- Task to carry out: Begin with the line containing "- We will approach" and copy each line exactly through the last line of the entries, inclusive.
════════════════
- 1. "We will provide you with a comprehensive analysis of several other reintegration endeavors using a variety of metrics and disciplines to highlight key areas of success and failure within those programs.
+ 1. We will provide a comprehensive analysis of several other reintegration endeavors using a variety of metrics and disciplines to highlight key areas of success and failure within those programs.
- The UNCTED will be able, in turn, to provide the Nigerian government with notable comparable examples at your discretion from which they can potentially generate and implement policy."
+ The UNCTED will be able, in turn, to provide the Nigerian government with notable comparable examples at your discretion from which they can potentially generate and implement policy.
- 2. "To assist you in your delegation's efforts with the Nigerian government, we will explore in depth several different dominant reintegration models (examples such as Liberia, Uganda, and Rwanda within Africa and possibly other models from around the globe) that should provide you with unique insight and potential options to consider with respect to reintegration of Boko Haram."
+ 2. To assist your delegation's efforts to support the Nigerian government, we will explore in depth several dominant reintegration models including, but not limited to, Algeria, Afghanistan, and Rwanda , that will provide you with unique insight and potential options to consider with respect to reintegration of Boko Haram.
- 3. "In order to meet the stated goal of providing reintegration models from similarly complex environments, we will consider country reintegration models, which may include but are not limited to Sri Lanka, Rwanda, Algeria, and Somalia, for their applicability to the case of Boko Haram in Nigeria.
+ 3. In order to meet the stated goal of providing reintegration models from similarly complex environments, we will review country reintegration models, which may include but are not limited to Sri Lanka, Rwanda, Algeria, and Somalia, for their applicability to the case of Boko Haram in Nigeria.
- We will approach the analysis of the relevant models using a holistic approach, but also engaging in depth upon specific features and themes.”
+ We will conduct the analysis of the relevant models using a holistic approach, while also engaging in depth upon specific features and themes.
════════════════
- Exercise result:
- We will approach the analysis of the relevant models using a holistic approach, but also engaging in depth upon specific features and themes.”
+ We will conduct the analysis of the relevant models using a holistic approach, while also engaging in depth upon specific features and themes.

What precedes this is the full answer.